The Sofa Spudniks discuss how women are depicted on TV.
I’D like to think we can tell our young ones that they can aspire to be anything they want to be when they grow up – a pilot, a social worker, a policymaker, a doctor, a journalist, a homemaker, a cop, a scientist, a dog trainer or a teacher. Girls or boys, they should be able to choose what they want to do. After all, it’s the 21st century and a girl should be able to do anything a boy can and vice versa. But if we were to look to television for inspiration, would they get this sort of affirmation?
Yeah, I know, we sit in front of the TV but don’t consciously think about gender identities and stereotypes. We want to be entertained.
However, if you see something often enough – particularly if you are young and impressionable – you may begin to believe that what you see on TV is a reflection of true life.
Are women supposed to look after the house while men go out to work? And, if women work, are they expected to perform double-duty and still look after the household? Everybody Loves Raymond used to be a favourite sitcom of mine but it didn’t escape me that all the women on the show don’t work.
They are house-mums who may not have necessarily have chosen their roles. We’re not really informed about whether or not they had a choice in the matter but judging by Debra’s frustrations, I’m guessing she’s a little resentful.
On The Big Bang Theory, Bernadette is an accomplished microbiologist but she still has to prepare the meals for Howard and pick up after him and on Desperate Housewives’ Wisteria Lane, it’s more or less the same. You have the Stepford Wife (Bree), the frustrated, struggling wife and mother who used to be a successful corporate woman and resents the fact that she had to leave her job to look after the kids (Lynette), the trophy wife who is sexy and pretty and is concerned with appearances (Gabrielle) and the single mother looking for a man or to be less obvious, love (Susan).

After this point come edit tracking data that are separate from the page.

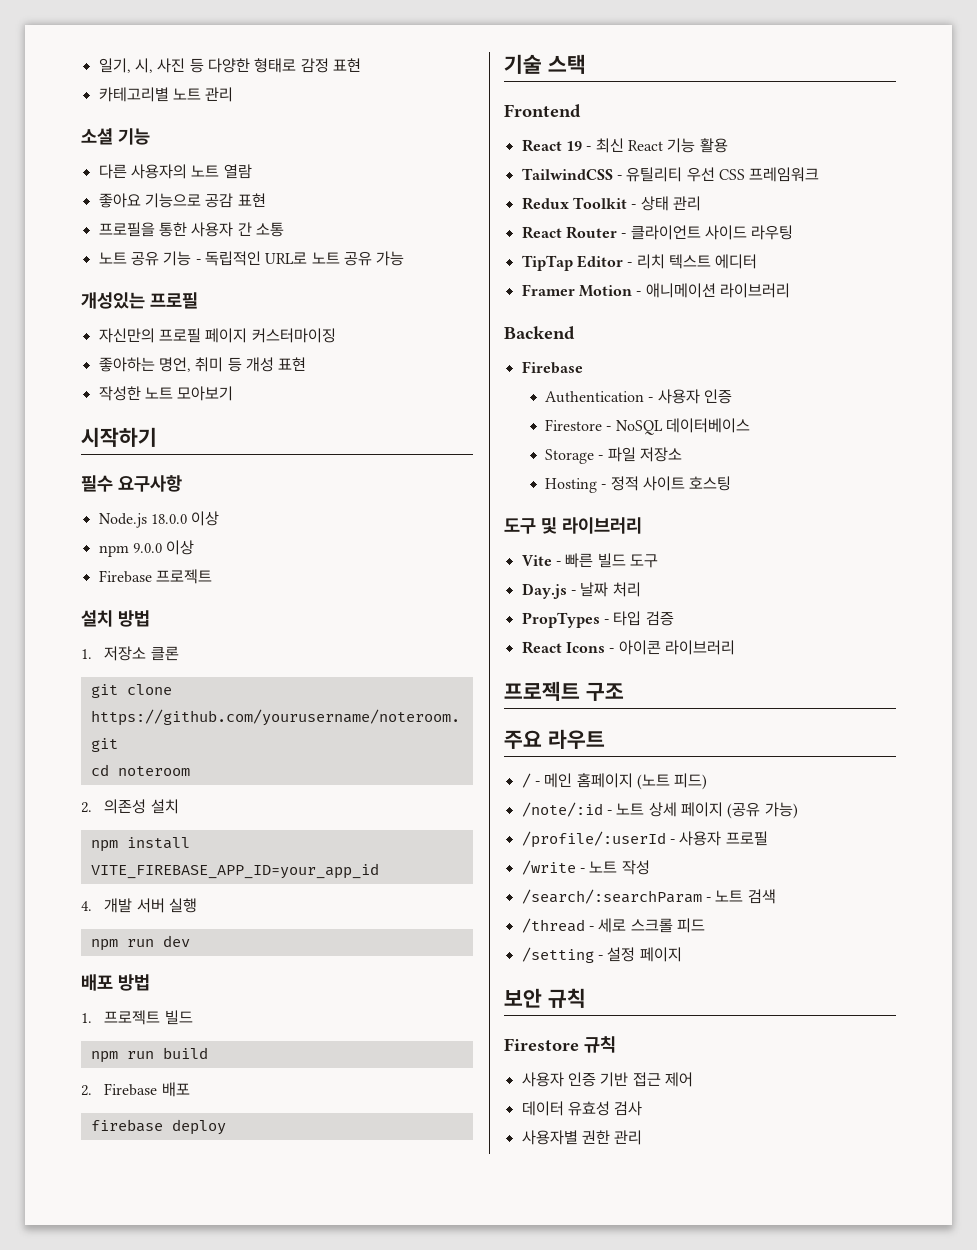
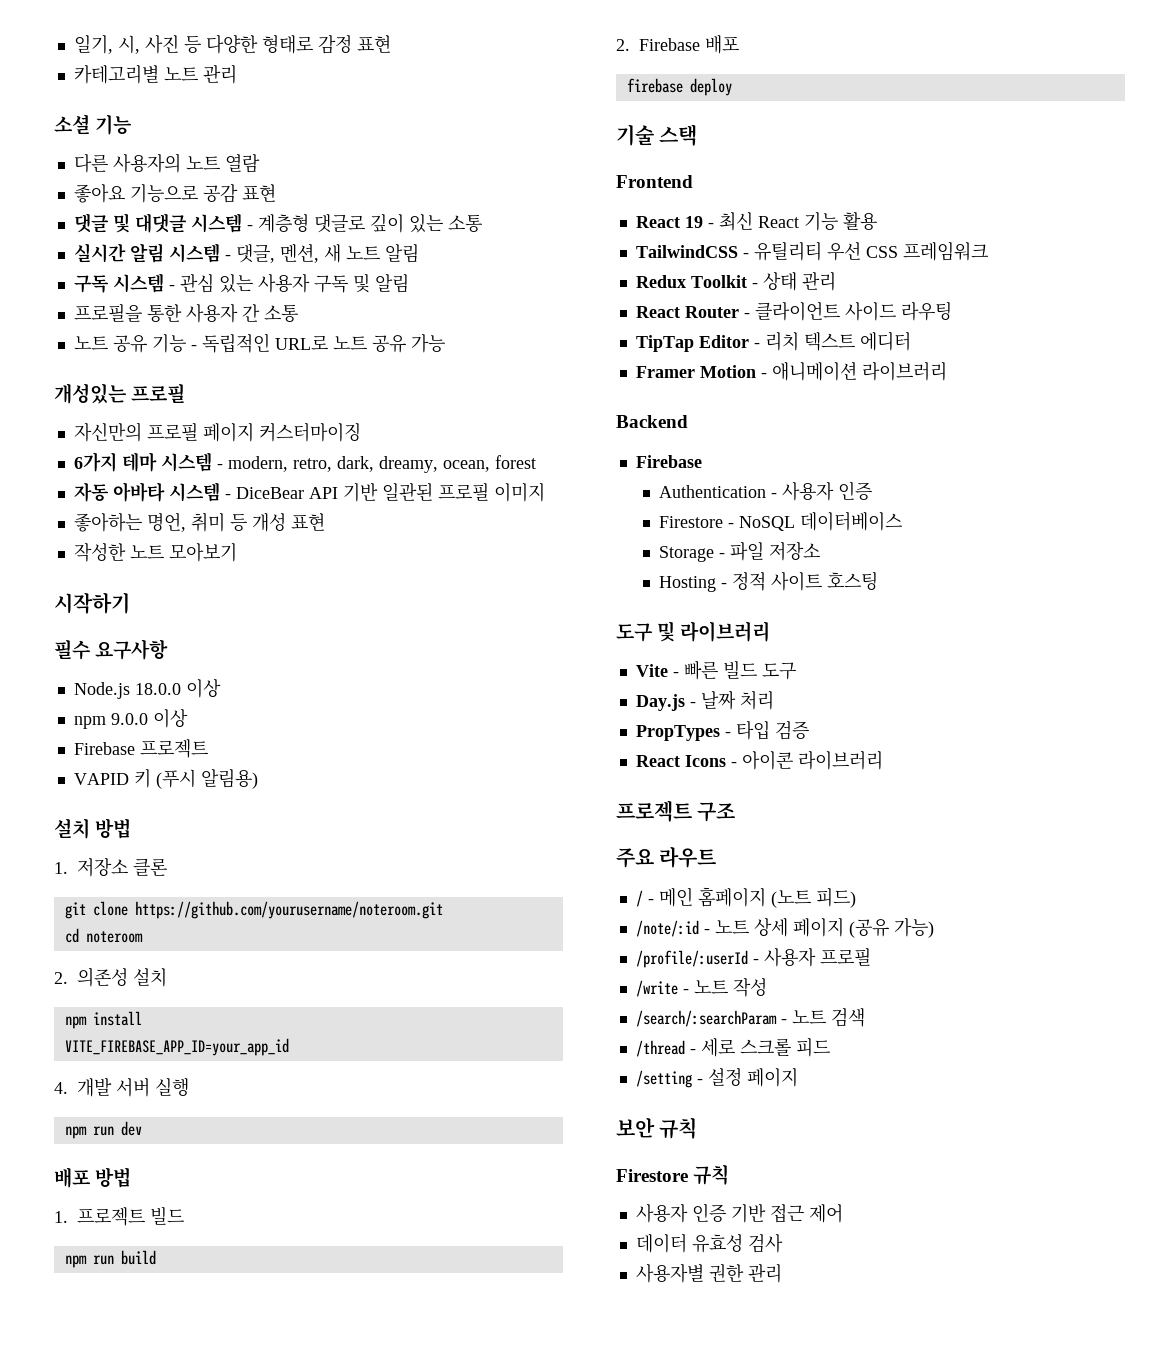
+ 댓글 및 대댓글 시스템 - 계층형 댓글로 깊이 있는 소통
+ 실시간 알림 시스템 - 댓글, 멘션, 새 노트 알림
+ 구독 시스템 - 관심 있는 사용자 구독 및 알림
+ 6가지 테마 시스템 - modern, retro, dark, dreamy, ocean, forest
+ 자동 아바타 시스템 - DiceBear API 기반 일관된 프로필 이미지
+ VAPID 키 (푸시 알림용)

Really? Are these all young girls have to aspire to be?
There has been some development in the manner in which women and men are portrayed on television but in many cases these aren’t fully developed.
The Good Wife has some strong, powerful women characters who have choices and dictate the course of their lives. And to be fair, despite its extreme melodrama, Shonda Rhimes’ medical drama (or soap) Grey’s Anatomy places women in equal professional standing as men. Despite the romantic relationships that develop on the show, the women tend to lean on each other for support and not the men. So, yay for Rhimes. (Although I have strong negative opinions about her other female lead in her current hit, Scandal. But I’ll not rant.)
In the award-winning sitcom Modern Family, the situation is a little confused. Yes, there are glaring stereotypes but there are also instances where common gender perceptions are challenged. Firstly, unlike traditional family sitcoms, the family structures in this comedy are more diverse and inclusive: apart from the traditional family (the Dunphys) the show also has a homosexual couple (Mitchell Pritchet and Cameron Tucker who have an adopted Vietnamese daughter) and a marriage with a considerable age difference (Jay Pritchet and his South American wife, Gloria) in the mix.
On the surface, the show does seem to challenge our idea of a traditional family structure. Two gay men in a monogamous relationship; married, in fact, with a adopted Vietnamese child? Progressive, isn’t it?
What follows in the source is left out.